An die neugeschaffenen beiden oberen Klassen (7. und 8.) wurden zwei sehr tüchtige Lehrer berufen. Für Mathematik und Naturwissenschaften und gleichzeitig als Schulleiter Rektor Rommel, für Sprachen und Geschichte Professor Riehm. Vor Rektor Rommel, dem Vater des späteren Generalfeldmarschalls, hatten Lehrer und Schüler großen Respekt. Er war sehr streng. Selten schloß er den Unterricht mit dem Glockenschlag 12 oder 5 Uhr. Meist setzte er noch eine halbe oder dreiviertel Stunde dran. Dazu kam eine Menge Hausaufgaben, besonders über den Sonntag. Unter dieser starken Belastung litten nicht nur die Schüler, sondern auch der andere Lehrer, Professor Riehm, ein sehr feiner, liebenswürdiger Mensch. Natürlich mußte auch er Hausaufgaben geben. Meist blieb aber keine Zeit mehr für diese Arbeit. Dies führte zu einem Konflikt zwischen beiden Lehrern. Die Schüler mußten nun täglich die für den einzelnen Lehrer aufgewendete Zeit aufschreiben. So kam schließlich ein modus vivendi zustande.

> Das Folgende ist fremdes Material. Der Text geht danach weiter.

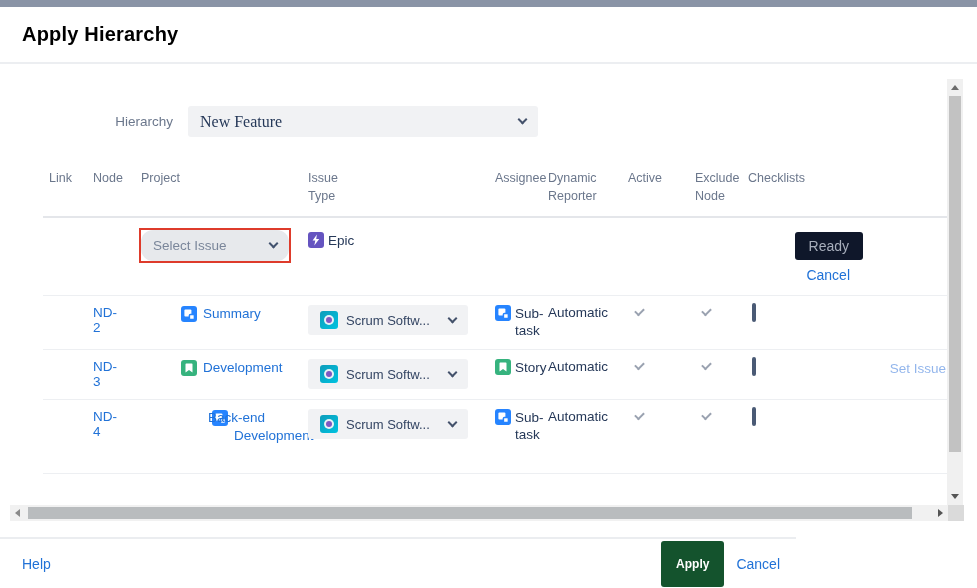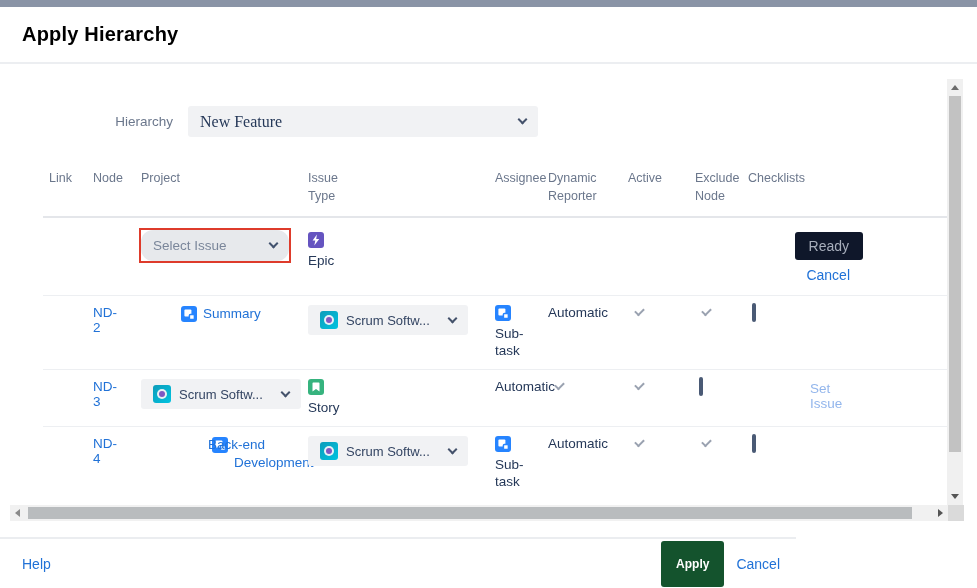"Epic" .itype { flex-direction: column -> row }
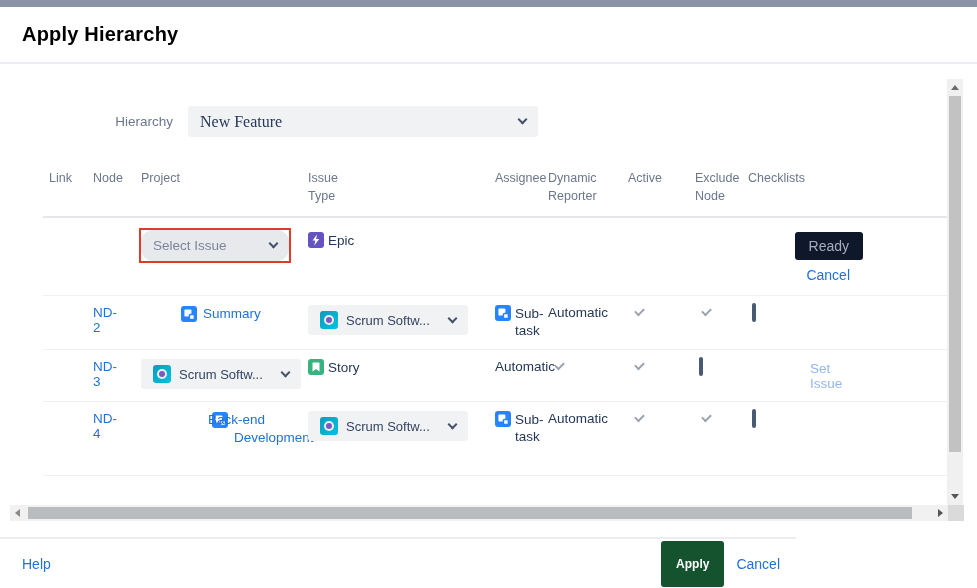"Development" div.cell { html: none -> <div> <div> <svg> <rect></rect> <path></path> </svg> <a>Development</a> </div> </div> }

Der Erfolg des strengen, aber gut gemeinten Unterrichts war unverkennbar. Dies trat besonders deutlich in Erscheinung, als drei Schüler der achten Klasse 1901 in eine Stuttgarter Schule übersiedelten, um dort die letzten beiden Klassen zu durchlaufen und die Reifeprüfung abzulegen. Alle drei nahmen – zum Ärger der Stuttgarter Mitschüler – gleich die ersten drei Plätze in der Klasse ein und behielten sie bis zum Schluß. Unter den Lehrern der Stuttgarter Schule hieß es damals: „Was von Aalen kommt, ist immer gut“! Diesen Ruf verdankte man sicher der guten Vorbildung durch die beiden oben genannten Lehrer.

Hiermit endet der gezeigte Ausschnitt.